■ **GIVEN RECORDS**
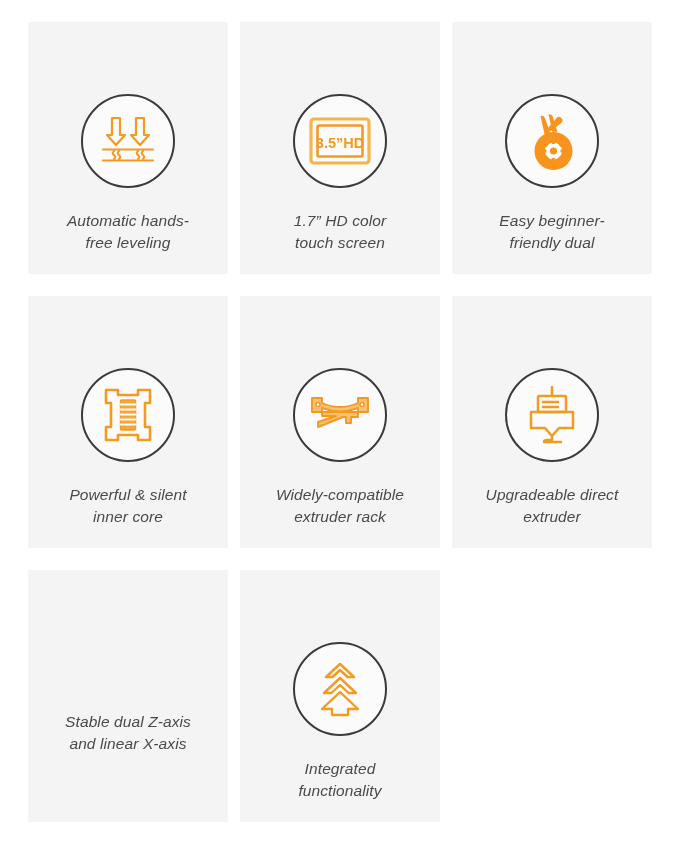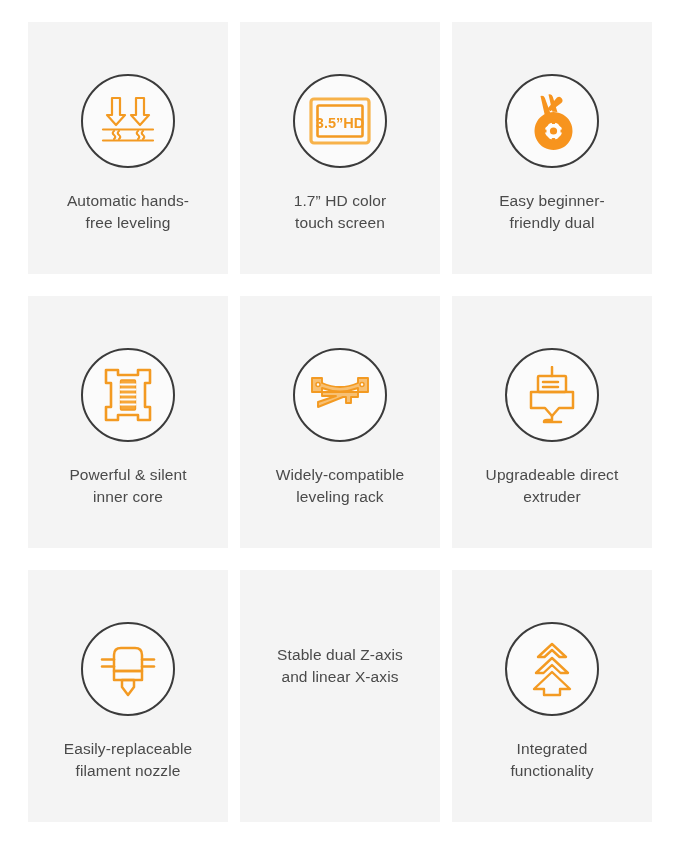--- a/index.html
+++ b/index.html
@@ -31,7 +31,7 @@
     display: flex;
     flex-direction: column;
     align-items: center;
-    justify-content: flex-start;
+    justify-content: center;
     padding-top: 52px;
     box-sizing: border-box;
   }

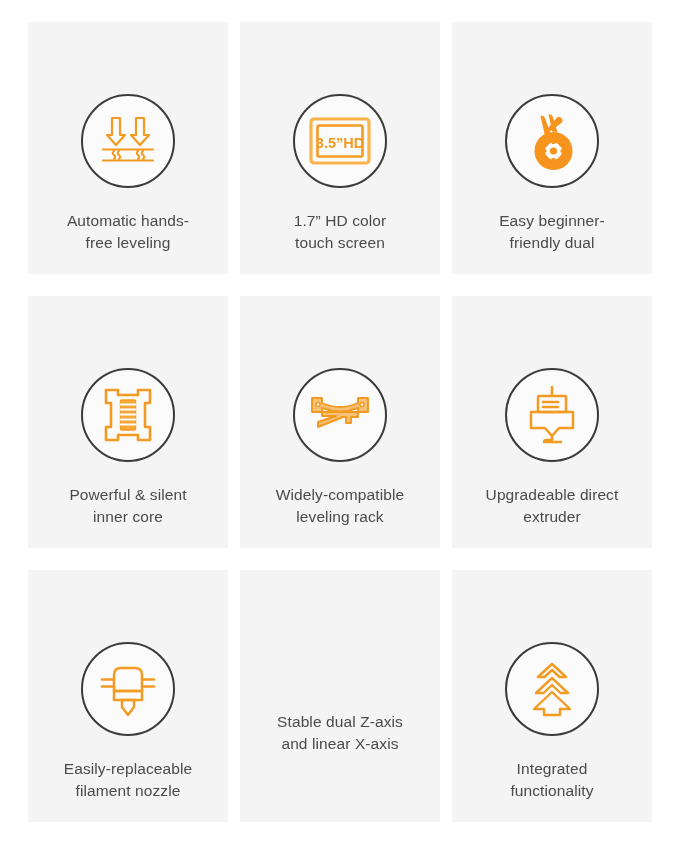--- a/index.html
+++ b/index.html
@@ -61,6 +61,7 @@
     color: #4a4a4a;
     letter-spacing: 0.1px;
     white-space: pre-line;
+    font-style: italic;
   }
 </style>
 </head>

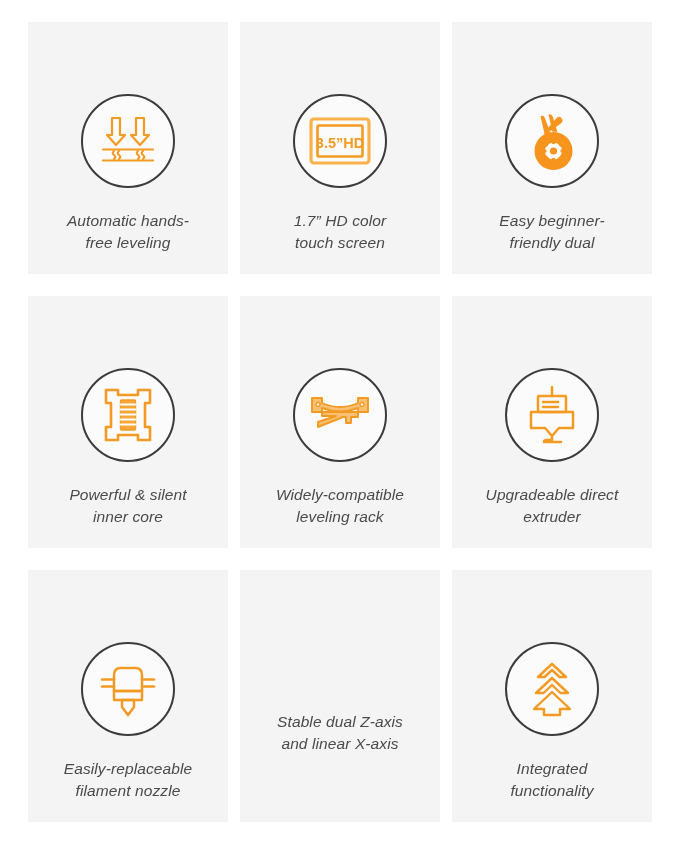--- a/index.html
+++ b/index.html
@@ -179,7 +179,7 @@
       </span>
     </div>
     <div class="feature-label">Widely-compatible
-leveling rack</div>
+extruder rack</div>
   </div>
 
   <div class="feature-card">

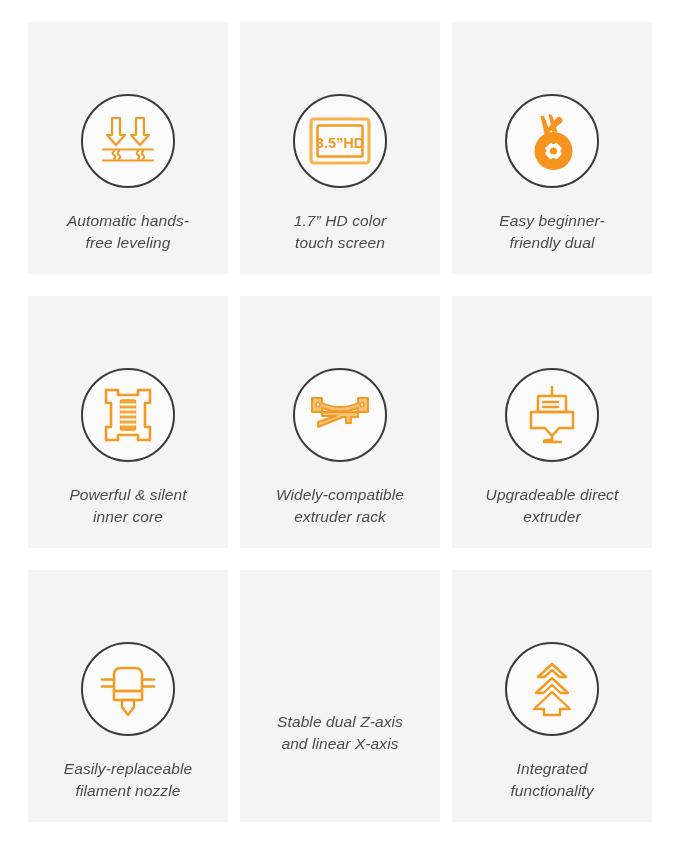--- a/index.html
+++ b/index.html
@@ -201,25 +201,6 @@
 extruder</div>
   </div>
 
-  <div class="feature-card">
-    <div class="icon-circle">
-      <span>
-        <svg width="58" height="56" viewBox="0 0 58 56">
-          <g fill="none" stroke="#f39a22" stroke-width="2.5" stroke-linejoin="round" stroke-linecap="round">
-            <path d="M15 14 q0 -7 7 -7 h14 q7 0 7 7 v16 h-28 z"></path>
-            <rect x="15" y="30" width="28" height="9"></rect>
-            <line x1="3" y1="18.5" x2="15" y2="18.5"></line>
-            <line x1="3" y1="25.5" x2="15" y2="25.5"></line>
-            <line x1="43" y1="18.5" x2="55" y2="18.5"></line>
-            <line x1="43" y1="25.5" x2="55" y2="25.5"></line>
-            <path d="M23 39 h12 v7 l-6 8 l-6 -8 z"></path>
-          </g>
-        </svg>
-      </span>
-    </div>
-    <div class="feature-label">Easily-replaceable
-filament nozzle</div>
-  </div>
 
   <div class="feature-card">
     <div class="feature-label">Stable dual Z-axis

■ **INSTRUCTIONS FOR THE TASK**
Print all the entries again exactly as written, but without the pictures.

■ **OUTPUT OF THE EXERCISE**
--- a/index.html
+++ b/index.html
@@ -31,7 +31,7 @@
     display: flex;
     flex-direction: column;
     align-items: center;
-    justify-content: flex-start;
+    justify-content: center;
     padding-top: 52px;
     box-sizing: border-box;
   }

--- a/index.html
+++ b/index.html
@@ -61,6 +61,7 @@
     color: #4a4a4a;
     letter-spacing: 0.1px;
     white-space: pre-line;
+    font-style: italic;
   }
 </style>
 </head>

--- a/index.html
+++ b/index.html
@@ -179,7 +179,7 @@
       </span>
     </div>
     <div class="feature-label">Widely-compatible
-leveling rack</div>
+extruder rack</div>
   </div>
 
   <div class="feature-card">

--- a/index.html
+++ b/index.html
@@ -201,25 +201,6 @@
 extruder</div>
   </div>
 
-  <div class="feature-card">
-    <div class="icon-circle">
-      <span>
-        <svg width="58" height="56" viewBox="0 0 58 56">
-          <g fill="none" stroke="#f39a22" stroke-width="2.5" stroke-linejoin="round" stroke-linecap="round">
-            <path d="M15 14 q0 -7 7 -7 h14 q7 0 7 7 v16 h-28 z"></path>
-            <rect x="15" y="30" width="28" height="9"></rect>
-            <line x1="3" y1="18.5" x2="15" y2="18.5"></line>
-            <line x1="3" y1="25.5" x2="15" y2="25.5"></line>
-            <line x1="43" y1="18.5" x2="55" y2="18.5"></line>
-            <line x1="43" y1="25.5" x2="55" y2="25.5"></line>
-            <path d="M23 39 h12 v7 l-6 8 l-6 -8 z"></path>
-          </g>
-        </svg>
-      </span>
-    </div>
-    <div class="feature-label">Easily-replaceable
-filament nozzle</div>
-  </div>
 
   <div class="feature-card">
     <div class="feature-label">Stable dual Z-axis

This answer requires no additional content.